Task statement: Reading the records beneath this task, work out how many lines contain the word "style" and reply with only that number.

*** Raw data Section Begins ***

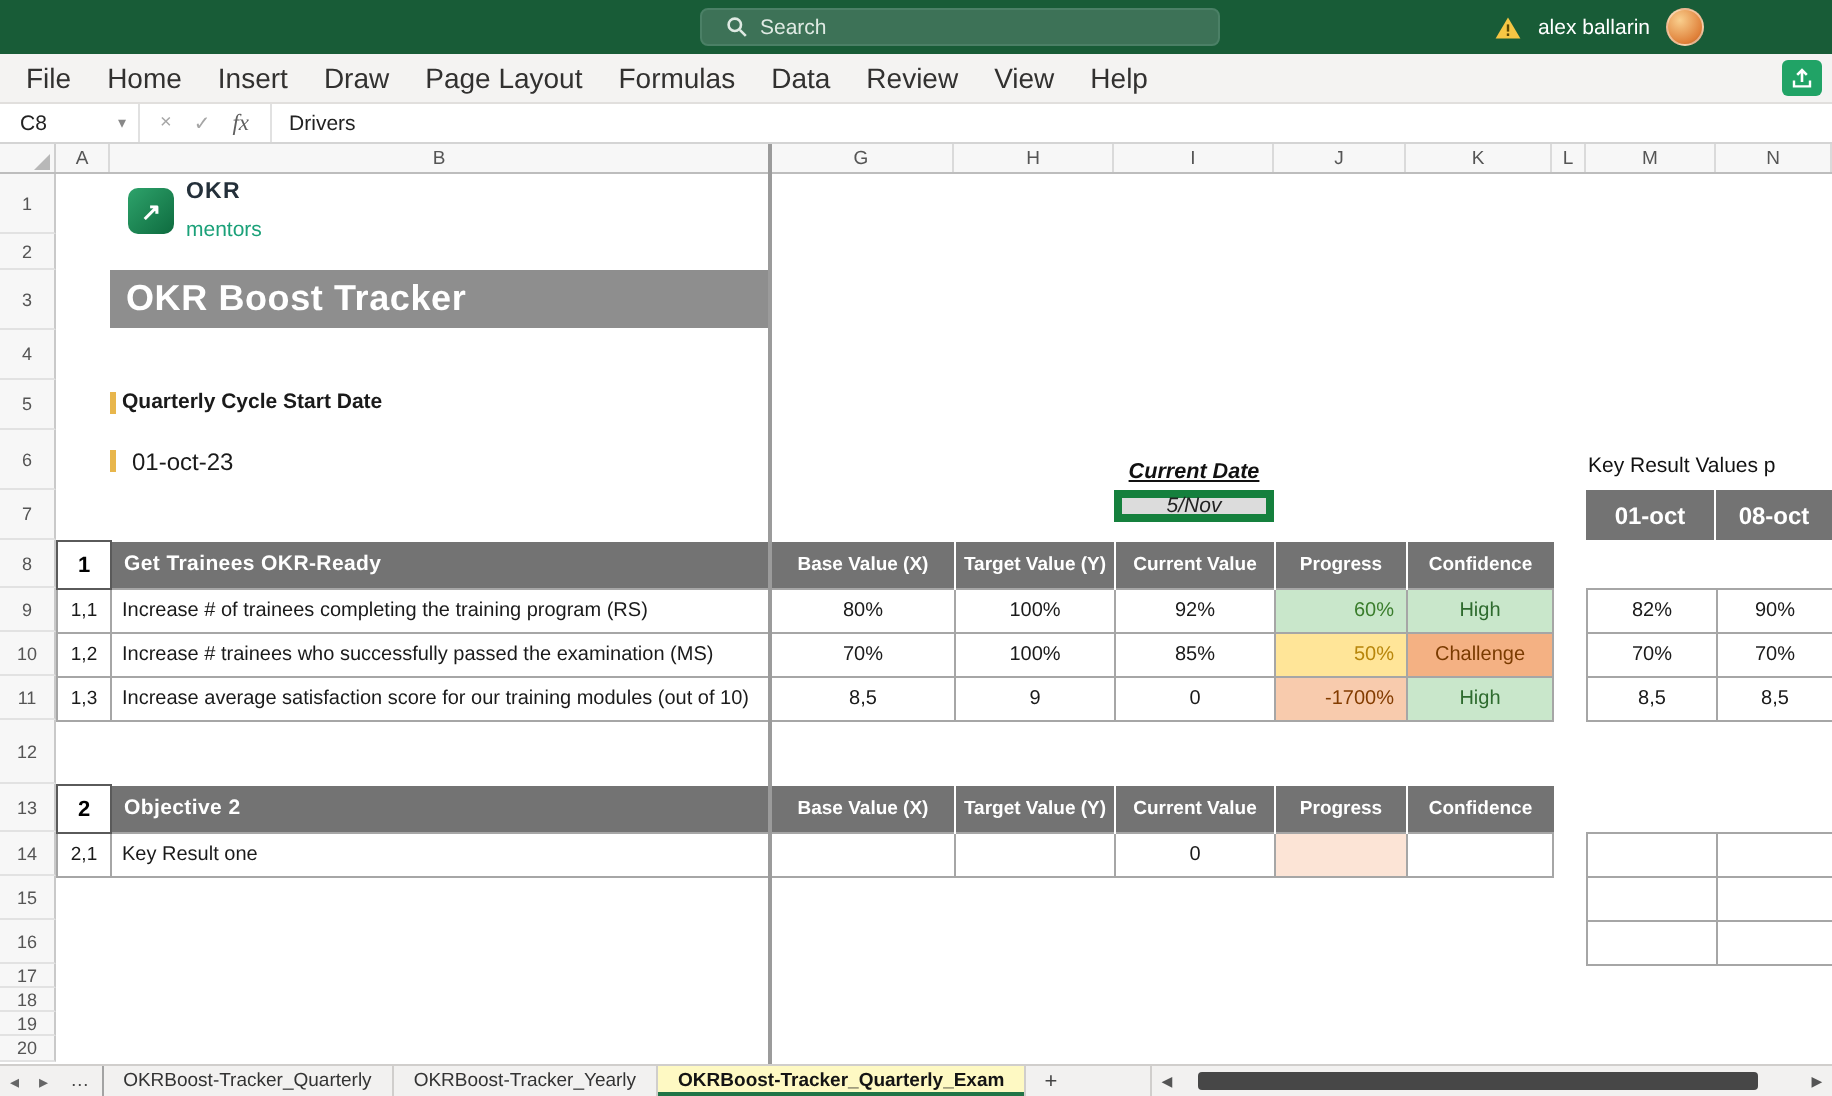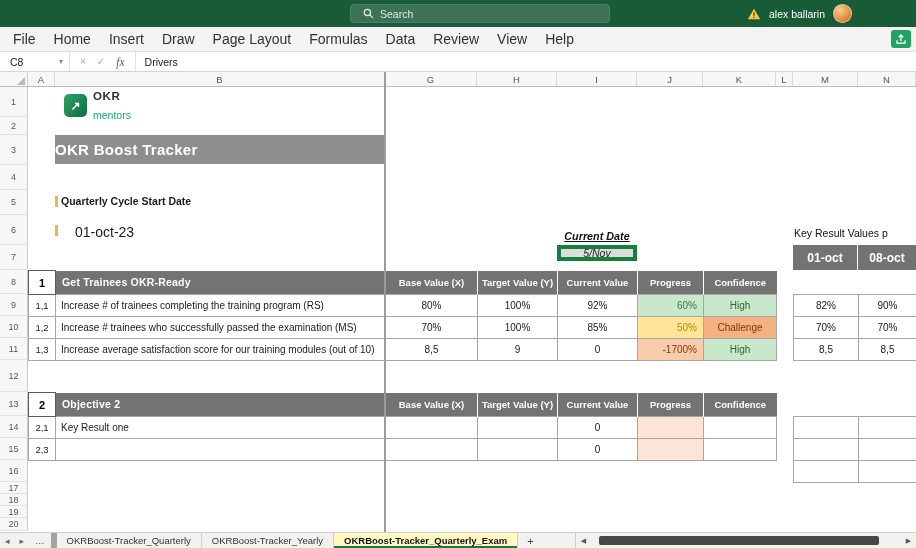--- a/index.html
+++ b/index.html
@@ -51,25 +51,25 @@
   .r17{top:395px;height:12px}.r18{top:407px;height:12px}.r19{top:419px;height:12px}.r20{top:431px;height:13px}
 
   .freeze-line{position:absolute;left:384px;top:72px;width:2px;height:460px;background:#9B9B9B;z-index:6;}
 
   
   .logo{position:absolute;left:64px;top:3px;display:flex;gap:6px;align-items:center;}
   .logo-sq{width:23px;height:23px;border-radius:5px;background:linear-gradient(135deg,#2EA36B,#0E6B3F);color:#fff;display:flex;align-items:center;justify-content:center;font-size:12px;font-weight:bold;}
   .logo-okr{font-size:11.5px;font-weight:800;color:#24303a;letter-spacing:.6px;line-height:1.05;}
   .logo-mentors{font-size:10.5px;color:#1BA179;line-height:1.05;margin-top:8px;}
 
-  .banner{position:absolute;left:55px;top:48px;width:330px;height:29px;background:#8E8E8E;color:#fff;font-weight:700;font-size:15px;display:flex;align-items:center;letter-spacing:.3px;}
+  .banner{position:absolute;left:55px;top:48px;width:330px;height:29px;background:#8E8E8E;color:#fff;font-weight:700;font-size:18px;display:flex;align-items:center;padding-left:8px;letter-spacing:.3px;}
   .tick{position:absolute;left:55px;width:3px;height:11px;background:#E8B64C;}
   .tick1{top:109px}.tick2{top:138px}
   .cycle-label{position:absolute;left:61px;top:108px;font-size:10.5px;font-weight:700;color:#1a1a1a;}
-  .cycle-date{position:absolute;left:75px;top:137px;font-size:14px;color:#1a1a1a;}
+  .cycle-date{position:absolute;left:66px;top:137px;font-size:12px;color:#1a1a1a;}
   .curdate-label{position:absolute;left:557px;top:143px;width:80px;text-align:center;font-size:10.8px;font-weight:700;font-style:italic;text-decoration:underline;color:#111;}
   .curdate-cell{position:absolute;left:557px;top:158px;width:80px;height:16px;background:#DCDCDC;border:4px solid #15803d;display:flex;align-items:center;justify-content:center;font-style:italic;font-size:10.5px;color:#222;}
   .kv-label{position:absolute;left:794px;top:140px;font-size:10.5px;color:#111;white-space:nowrap;}
   .wk{position:absolute;top:158px;height:25px;background:#737373;color:#fff;font-weight:700;font-size:12px;display:flex;align-items:center;justify-content:center;}
   .wk1{left:793px;width:65px;border-right:1px solid #fff;}
   .wk2{left:858px;width:58px;}
 
   
   .xltable{position:absolute;border-collapse:collapse;table-layout:fixed;font-size:10px;color:#1a1a1a;background:#fff;}
   .t1{left:28px;top:183px;width:748px;}
@@ -91,21 +91,21 @@
   .cf-bad{background:#F8CBAD !important;color:#833C00;}
   .cf-high{background:#C9E7CB !important;color:#2E6B2E;}
   .cf-challenge{background:#F4B183 !important;color:#7A3B00;}
   .cf-empty{background:#FCE4D6 !important;}
 
   
   .tabbar{flex:0 0 16px;background:#F2F1F0;border-top:1px solid #D0CECC;display:flex;align-items:stretch;font-size:9.5px;color:#333;position:relative;}
   .tab-nav-btn{display:flex;align-items:center;padding:0 5px;color:#666;font-size:9px;}
   .tab-ellipsis{display:flex;align-items:center;padding:0 6px;color:#444;}
   .stab{display:flex;align-items:center;padding:0 10px;border-right:1px solid #D0CECC;white-space:nowrap;cursor:pointer;}
-  .stab.first{border-left:6px solid #a3a3a3;}
+  .stab.first{border-left:1px solid #a3a3a3;}
   .stab.active{background:#fef9c3;font-weight:700;box-shadow:inset 0 -2px 0 #217346;color:#141414;}
   .add-tab{display:flex;align-items:center;padding:0 9px;color:#444;font-size:11px;}
   .hsb{position:absolute;right:0;top:0;height:15px;left:575px;display:flex;align-items:center;border-left:1px solid #D0CECC;background:#F2F1F0;}
   .hsb-arrow{width:15px;text-align:center;font-size:7px;color:#555;}
   .hsb-track{flex:1;height:15px;position:relative;}
   .hsb-thumb{position:absolute;left:8px;right:22px;top:3px;height:9px;background:#474747;border-radius:2px;}
 </style>
 </head>
 <body>
 
@@ -317,29 +317,20 @@
       </tr>
       <tr>
         <td class="idx">2,1</td>
         <td class="kr">Key Result one</td>
         <td></td>
         <td></td>
         <td>0</td>
         <td class="prog cf-empty"></td>
         <td></td>
       </tr>
-      <tr>
-        <td class="idx">2,3</td>
-        <td class="kr"></td>
-        <td></td>
-        <td></td>
-        <td>0</td>
-        <td class="prog cf-empty"></td>
-        <td></td>
-      </tr>
     </tbody>
       </table>
 
     <table class="xltable t2w">
       <colgroup>
           <col class="w-m">
           <col class="w-n">
         </colgroup>
       <tbody>
           <tr>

*** Raw data Section Ends ***

Answer below: 3